▸ **Data shown**
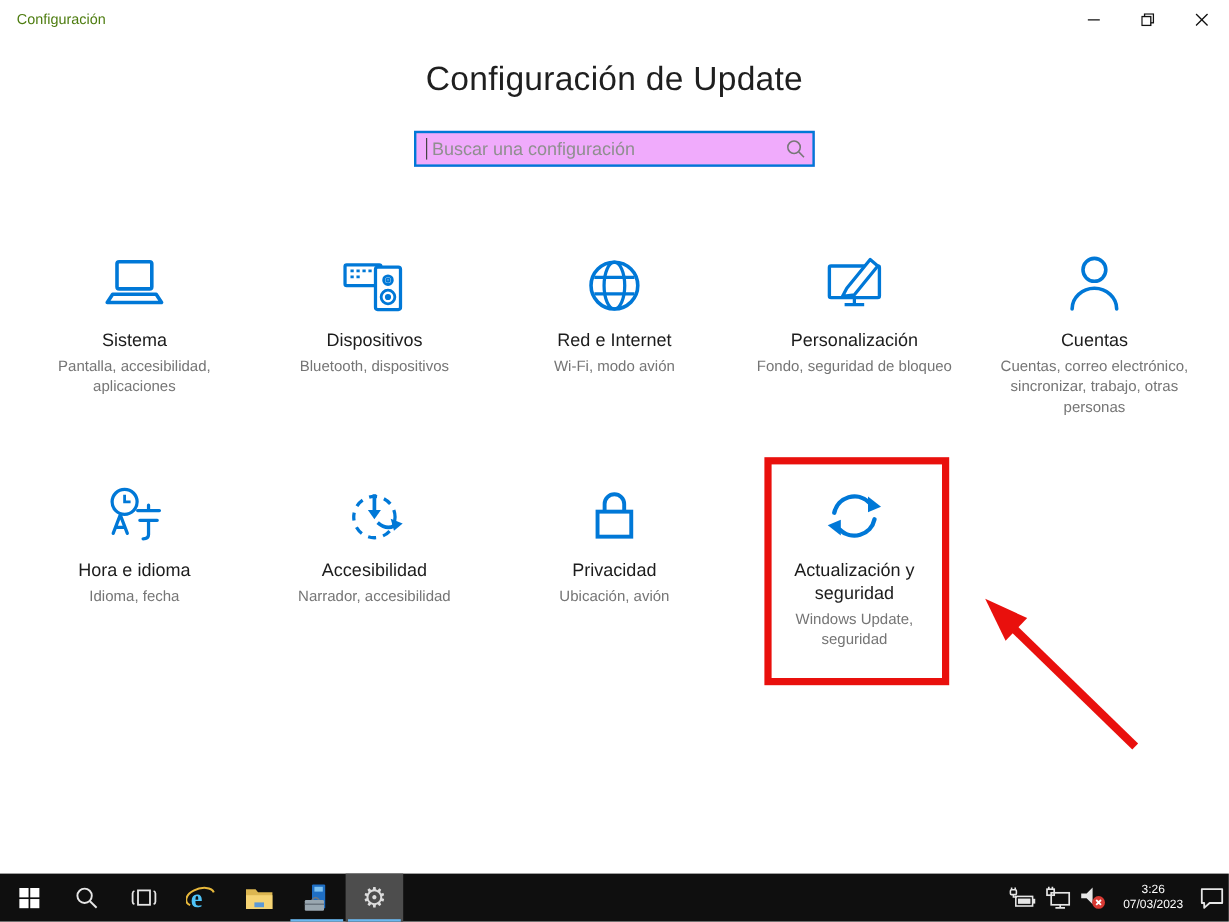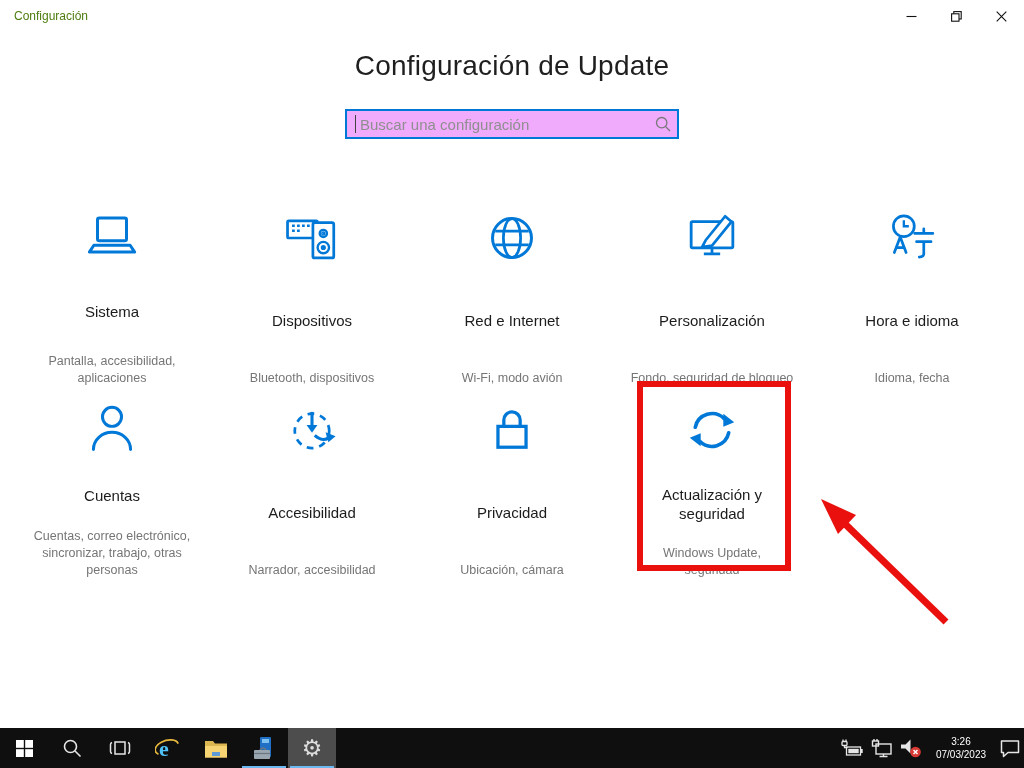--- a/index.html
+++ b/index.html
@@ -23,21 +23,21 @@
   .caret { width:1px; height:18px; background:#444; margin-left:8px; }
   .search-box input { flex:1; border:none; outline:none; font-size:15px; color:#222;
     padding:0 4px; font-family:"Liberation Sans",sans-serif; background:transparent; }
   .search-box input::placeholder { color:#8f8f8f; opacity:1; }
   .search-glyph { width:28px; display:flex; justify-content:center; }
 
   
   .tiles { position:absolute; left:12px; top:195px; width:1000px; display:grid;
     grid-template-columns:repeat(5,200px); grid-auto-rows:192px; }
   .tile { display:flex; flex-direction:column; align-items:center; text-align:center;
-    padding-top:14px; cursor:default;justify-content:space-between; }
+    padding-top:14px; cursor:default; }
   .tile svg.cat { width:58px; height:58px; stroke:var(--accent); fill:none;
     stroke-width:3.3; flex:0 0 auto; }
   .tile .label { margin-top:7px; font-size:15px; color:#1c1c1c; line-height:19px; max-width:150px; }
   .tile .sub { margin-top:4px; font-size:12.5px; color:#757575; line-height:17px; max-width:180px; }
   .tile.narrow .sub { max-width:132px; }
 
   
   .highlight-box { position:absolute; left:637px; top:381px; width:154px; height:190px;
     border:6px solid var(--highlight); pointer-events:none; }
   .arrow-overlay { position:absolute; left:0; top:0; width:1024px; height:768px;
@@ -135,57 +135,57 @@
         <rect x="9" y="14" width="46" height="29" rx="1.5" stroke-width="3.1"></rect>
         <path d="M32 43 v5 M23 49.5 h18" stroke-width="3"></path>
         <polygon points="21,42 25,34.5 46.5,8 53.5,14 32,40.5" fill="#fff" stroke-width="3" stroke-linejoin="round"></polygon>
       </svg>
       <div class="label">Personalización</div>
       <div class="sub">Fondo, seguridad de bloqueo</div>
     </div>
 
     <div class="tile">
       <svg class="cat" viewBox="0 0 64 64">
+        <circle cx="32" cy="17.5" r="10.5"></circle>
+        <path d="M11.5 53.5 a20.5 19 0 0 1 41 0" stroke-linecap="round"></path>
+      </svg>
+      <div class="label">Cuentas</div>
+      <div class="sub">Cuentas, correo electrónico, sincronizar, trabajo, otras personas</div>
+    </div>
+
+    <div class="tile">
+      <svg class="cat" viewBox="0 0 64 64">
         <circle cx="23" cy="19" r="11.5" stroke-width="3"></circle>
         <path d="M23 12.5 V19 H28.5" stroke-width="2.6"></path>
         <path d="M12.5 48 L19 31 L25.5 48 M14.8 42.5 h8.4" stroke-width="3" stroke-linecap="round" stroke-linejoin="round"></path>
         <path d="M35 27 h20 M45 27 v-5 M37 36 h16 M45 36 v13 q0 4 -5 4" stroke-width="3" stroke-linecap="round"></path>
       </svg>
       <div class="label">Hora e idioma</div>
       <div class="sub">Idioma, fecha</div>
-    </div>
-
-    <div class="tile">
-      <svg class="cat" viewBox="0 0 64 64">
-        <circle cx="32" cy="17.5" r="10.5"></circle>
-        <path d="M11.5 53.5 a20.5 19 0 0 1 41 0" stroke-linecap="round"></path>
-      </svg>
-      <div class="label">Cuentas</div>
-      <div class="sub">Cuentas, correo electrónico, sincronizar, trabajo, otras personas</div>
     </div>
 
     <div class="tile">
       <svg class="cat" viewBox="0 0 64 64">
         <circle cx="32" cy="33" r="19" stroke-width="3" stroke-dasharray="7.5 6.5"></circle>
         <path d="M32 12 V27" stroke-width="3.4"></path>
         <polygon points="32,35 26,26.5 38,26.5" fill="#0078d7" stroke="none"></polygon>
         <path d="M35 38 q8 7 15 3" stroke-width="3.4"></path>
         <polygon points="58,39 47,34.5 50,45.5" fill="#0078d7" stroke="none"></polygon>
       </svg>
       <div class="label">Accesibilidad</div>
       <div class="sub">Narrador, accesibilidad</div>
     </div>
 
     <div class="tile">
       <svg class="cat" viewBox="0 0 64 64">
         <path d="M23 28 v-7 a9 9 0 0 1 18 0 v7" stroke-width="3.6"></path>
         <rect x="16.5" y="28" width="31" height="23" stroke-width="3.6"></rect>
       </svg>
       <div class="label">Privacidad</div>
-      <div class="sub">Ubicación, cámara</div>
+      <div class="sub">Ubicación, avión</div>
     </div>
 
     <div class="tile narrow">
       <svg class="cat" viewBox="0 0 64 64">
         <path d="M13.5 29 a19 19 0 0 1 32 -9.5" stroke-width="4" stroke-linecap="round"></path>
         <polygon points="56.5,23.5 44.5,14 44.5,28.5" fill="#0078d7" stroke="none"></polygon>
         <path d="M50.5 35 a19 19 0 0 1 -32 9.5" stroke-width="4" stroke-linecap="round"></path>
         <polygon points="7.5,40.5 19.5,50 19.5,35.5" fill="#0078d7" stroke="none"></polygon>
       </svg>
       <div class="label">Actualización y seguridad</div>

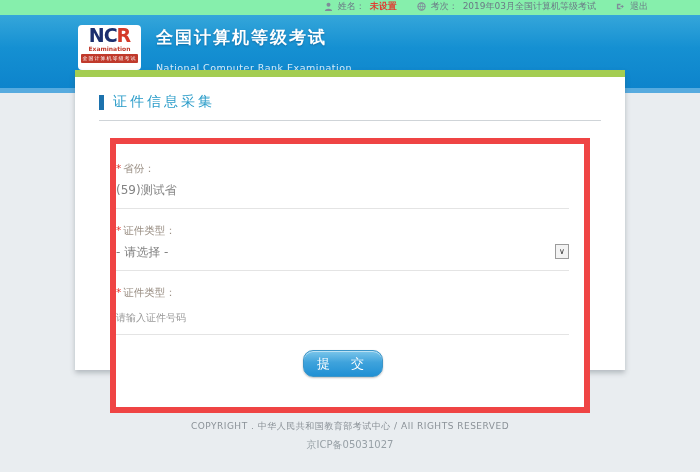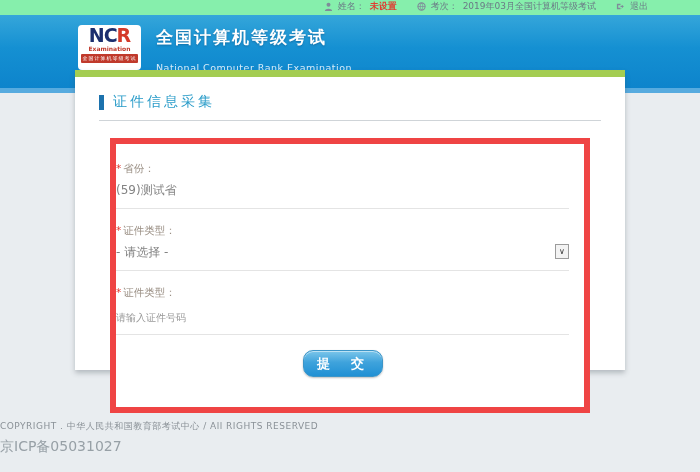--- a/index.html
+++ b/index.html
@@ -79,28 +79,28 @@
   .id-input {
     width:100%; border:none; outline:none; font-size:10px; color:#838383;
     font-family:"DejaVu Sans","Liberation Sans",sans-serif; background:transparent;
   }
   .id-input::placeholder { color:#9a9a9a; opacity:1; }
   .btn-row { text-align:center; margin:14px 0 30px 0; }
   .submit-btn {
     width:80px; height:27px; cursor:pointer;
     background:linear-gradient(180deg,#7cc6ea 0%,#3fa3dc 45%,#2090d4 100%);
     border:1px solid #3c95c8; border-radius:10px;
-    color:#ffffff; font-size:13px; font-weight:bold; letter-spacing:4px;
+    color:#ffffff; font-size:13px; font-weight:normal; letter-spacing:4px;
     box-shadow:inset 0 1px 0 rgba(255,255,255,.5), 0 1px 2px rgba(0,0,0,.25);
     font-family:"DejaVu Sans","Liberation Sans",sans-serif;
   }
   
-  .footer { position:absolute; top:420px; left:0; width:700px; text-align:left; color:#8a9197; z-index:2; }
+  .footer { position:absolute; top:420px; left:0; width:700px; text-align:center; color:#8a9197; z-index:2; }
   .footer .l1 { font-size:9px; letter-spacing:.5px; }
-  .footer .l2 { font-size:14px; margin-top:5px; color:#97a0a6; }
+  .footer .l2 { font-size:10px; margin-top:5px; color:#97a0a6; }
 </style>
 </head>
 <body>
 
 <div class="topbar">
   <div class="userinfo">
     <svg class="mini-ico" viewBox="0 0 10 10">
         <circle cx="5" cy="3" r="2.2" fill="#7f8c99"></circle>
         <path d="M1 10 C1 6.8 9 6.8 9 10 Z" fill="#7f8c99"></path>
       </svg>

▸ **About this exercise**
The preceding entries are to be written out again exactly, with the pictures removed.

▸ **Solution to the exercise**
--- a/index.html
+++ b/index.html
@@ -23,21 +23,21 @@
   .caret { width:1px; height:18px; background:#444; margin-left:8px; }
   .search-box input { flex:1; border:none; outline:none; font-size:15px; color:#222;
     padding:0 4px; font-family:"Liberation Sans",sans-serif; background:transparent; }
   .search-box input::placeholder { color:#8f8f8f; opacity:1; }
   .search-glyph { width:28px; display:flex; justify-content:center; }
 
   
   .tiles { position:absolute; left:12px; top:195px; width:1000px; display:grid;
     grid-template-columns:repeat(5,200px); grid-auto-rows:192px; }
   .tile { display:flex; flex-direction:column; align-items:center; text-align:center;
-    padding-top:14px; cursor:default;justify-content:space-between; }
+    padding-top:14px; cursor:default; }
   .tile svg.cat { width:58px; height:58px; stroke:var(--accent); fill:none;
     stroke-width:3.3; flex:0 0 auto; }
   .tile .label { margin-top:7px; font-size:15px; color:#1c1c1c; line-height:19px; max-width:150px; }
   .tile .sub { margin-top:4px; font-size:12.5px; color:#757575; line-height:17px; max-width:180px; }
   .tile.narrow .sub { max-width:132px; }
 
   
   .highlight-box { position:absolute; left:637px; top:381px; width:154px; height:190px;
     border:6px solid var(--highlight); pointer-events:none; }
   .arrow-overlay { position:absolute; left:0; top:0; width:1024px; height:768px;
@@ -135,57 +135,57 @@
         <rect x="9" y="14" width="46" height="29" rx="1.5" stroke-width="3.1"></rect>
         <path d="M32 43 v5 M23 49.5 h18" stroke-width="3"></path>
         <polygon points="21,42 25,34.5 46.5,8 53.5,14 32,40.5" fill="#fff" stroke-width="3" stroke-linejoin="round"></polygon>
       </svg>
       <div class="label">Personalización</div>
       <div class="sub">Fondo, seguridad de bloqueo</div>
     </div>
 
     <div class="tile">
       <svg class="cat" viewBox="0 0 64 64">
+        <circle cx="32" cy="17.5" r="10.5"></circle>
+        <path d="M11.5 53.5 a20.5 19 0 0 1 41 0" stroke-linecap="round"></path>
+      </svg>
+      <div class="label">Cuentas</div>
+      <div class="sub">Cuentas, correo electrónico, sincronizar, trabajo, otras personas</div>
+    </div>
+
+    <div class="tile">
+      <svg class="cat" viewBox="0 0 64 64">
         <circle cx="23" cy="19" r="11.5" stroke-width="3"></circle>
         <path d="M23 12.5 V19 H28.5" stroke-width="2.6"></path>
         <path d="M12.5 48 L19 31 L25.5 48 M14.8 42.5 h8.4" stroke-width="3" stroke-linecap="round" stroke-linejoin="round"></path>
         <path d="M35 27 h20 M45 27 v-5 M37 36 h16 M45 36 v13 q0 4 -5 4" stroke-width="3" stroke-linecap="round"></path>
       </svg>
       <div class="label">Hora e idioma</div>
       <div class="sub">Idioma, fecha</div>
-    </div>
-
-    <div class="tile">
-      <svg class="cat" viewBox="0 0 64 64">
-        <circle cx="32" cy="17.5" r="10.5"></circle>
-        <path d="M11.5 53.5 a20.5 19 0 0 1 41 0" stroke-linecap="round"></path>
-      </svg>
-      <div class="label">Cuentas</div>
-      <div class="sub">Cuentas, correo electrónico, sincronizar, trabajo, otras personas</div>
     </div>
 
     <div class="tile">
       <svg class="cat" viewBox="0 0 64 64">
         <circle cx="32" cy="33" r="19" stroke-width="3" stroke-dasharray="7.5 6.5"></circle>
         <path d="M32 12 V27" stroke-width="3.4"></path>
         <polygon points="32,35 26,26.5 38,26.5" fill="#0078d7" stroke="none"></polygon>
         <path d="M35 38 q8 7 15 3" stroke-width="3.4"></path>
         <polygon points="58,39 47,34.5 50,45.5" fill="#0078d7" stroke="none"></polygon>
       </svg>
       <div class="label">Accesibilidad</div>
       <div class="sub">Narrador, accesibilidad</div>
     </div>
 
     <div class="tile">
       <svg class="cat" viewBox="0 0 64 64">
         <path d="M23 28 v-7 a9 9 0 0 1 18 0 v7" stroke-width="3.6"></path>
         <rect x="16.5" y="28" width="31" height="23" stroke-width="3.6"></rect>
       </svg>
       <div class="label">Privacidad</div>
-      <div class="sub">Ubicación, cámara</div>
+      <div class="sub">Ubicación, avión</div>
     </div>
 
     <div class="tile narrow">
       <svg class="cat" viewBox="0 0 64 64">
         <path d="M13.5 29 a19 19 0 0 1 32 -9.5" stroke-width="4" stroke-linecap="round"></path>
         <polygon points="56.5,23.5 44.5,14 44.5,28.5" fill="#0078d7" stroke="none"></polygon>
         <path d="M50.5 35 a19 19 0 0 1 -32 9.5" stroke-width="4" stroke-linecap="round"></path>
         <polygon points="7.5,40.5 19.5,50 19.5,35.5" fill="#0078d7" stroke="none"></polygon>
       </svg>
       <div class="label">Actualización y seguridad</div>

--- a/index.html
+++ b/index.html
@@ -79,28 +79,28 @@
   .id-input {
     width:100%; border:none; outline:none; font-size:10px; color:#838383;
     font-family:"DejaVu Sans","Liberation Sans",sans-serif; background:transparent;
   }
   .id-input::placeholder { color:#9a9a9a; opacity:1; }
   .btn-row { text-align:center; margin:14px 0 30px 0; }
   .submit-btn {
     width:80px; height:27px; cursor:pointer;
     background:linear-gradient(180deg,#7cc6ea 0%,#3fa3dc 45%,#2090d4 100%);
     border:1px solid #3c95c8; border-radius:10px;
-    color:#ffffff; font-size:13px; font-weight:bold; letter-spacing:4px;
+    color:#ffffff; font-size:13px; font-weight:normal; letter-spacing:4px;
     box-shadow:inset 0 1px 0 rgba(255,255,255,.5), 0 1px 2px rgba(0,0,0,.25);
     font-family:"DejaVu Sans","Liberation Sans",sans-serif;
   }
   
-  .footer { position:absolute; top:420px; left:0; width:700px; text-align:left; color:#8a9197; z-index:2; }
+  .footer { position:absolute; top:420px; left:0; width:700px; text-align:center; color:#8a9197; z-index:2; }
   .footer .l1 { font-size:9px; letter-spacing:.5px; }
-  .footer .l2 { font-size:14px; margin-top:5px; color:#97a0a6; }
+  .footer .l2 { font-size:10px; margin-top:5px; color:#97a0a6; }
 </style>
 </head>
 <body>
 
 <div class="topbar">
   <div class="userinfo">
     <svg class="mini-ico" viewBox="0 0 10 10">
         <circle cx="5" cy="3" r="2.2" fill="#7f8c99"></circle>
         <path d="M1 10 C1 6.8 9 6.8 9 10 Z" fill="#7f8c99"></path>
       </svg>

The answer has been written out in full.